According to Dice.com, the IT unemployment rate is lower than the national average, at 3.6%, and the number of job postings is up 3% from a year ago. In this still relatively tight job market, employers are taking their time when it comes to hiring. "They're looking for the biggest bang for their buck," says John Reed, executive director at Robert Half Technology. "If you can afford to be selective and take your time, you are in a position to find that ideal candidate."
Being the first choice in this situation means elevating yourself in the pecking order, and being able to list experience or certification in a coveted technology area can do just that, Reed says. "Certifications aren't required, but they're a major plus."

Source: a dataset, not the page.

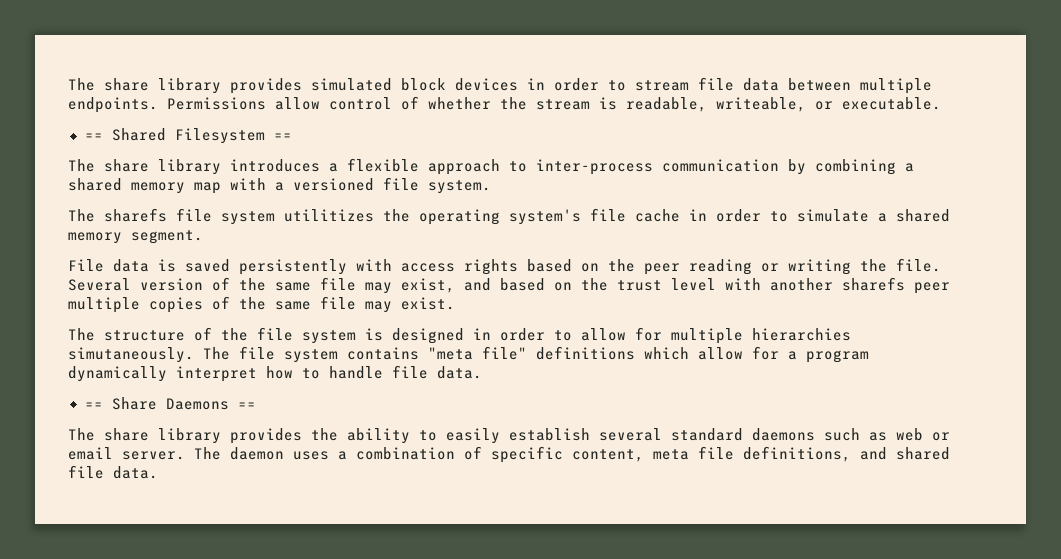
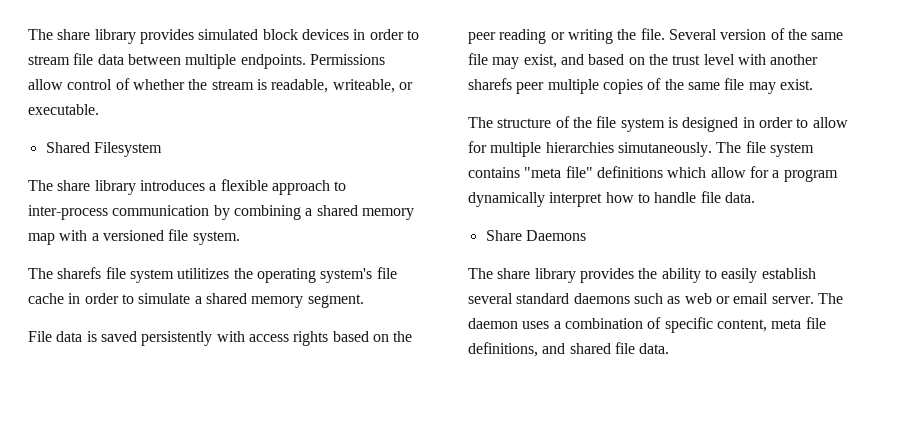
[84,133,103,140] == -> (99, 109) none
[273,133,292,140] == -> (162, 149) none
[84,402,103,409] == -> (755, 197) none
[237,402,256,409] == -> (586, 235) none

Take Donald Roper, director of IT at a midsize company in Greenville, S.C. In his nearly 30 years in IT, he has earned his share of certifications, including CompTIA's' A+, Network+ and Security+, VMware Certified Professional (VCP), Microsoft Certified Systems Engineer 2003, Microsoft Certified IT Professional (MCITP) 2008 and a few SharePoint certifications. Still, when he was in the job market earlier this year, that wasn't always enough. "One employer was looking for someone with MCITP 2008 and VCP, and they asked, 'How are your Citrix skills?' I told them I didn't have Citrix, and they said, 'Well, OK, we appreciate your talking with us,'" Roper recounts.
Certifications can be helpful as a way to broaden your skill base, which is important as employers increasingly seek professionals with cross-functional experience, says Matt Ripaldi, senior vice president at Modis, an IT staffing firm in Burlington, Mass. "They're often looking for two people in one," he says. "If you have an all-star come in with three different skill sets, you get one person who can wear three hats instead of having to hire three people."
Certifications are particularly beneficial for contractors, notes Alice Hill, managing director at Dice.com. "The certification serves as a badge for contractors, showing employers they've earned the necessary training to complete the job at hand," she says. However, she cautions, not all certifications create the opportunity for a new job or a fatter paycheck, "so all tech professionals have to be certain that the investment is worth it."
That said, here are six technology areas in which certifications are worth considering for gaining that career edge.
Project Management Professional (PMP): At any given time, there are 2,200 positions listed on Dice.com in which employers are looking for PMP certification, Hill says. That's up 3% from last year. The PMP certification serves as proof that project managers understand how to complete projects on-time and within budget, she says. The average annual salary for a project manager is about $104,000, and with a PMP, that jumps to nearly $120,000, according to Hill.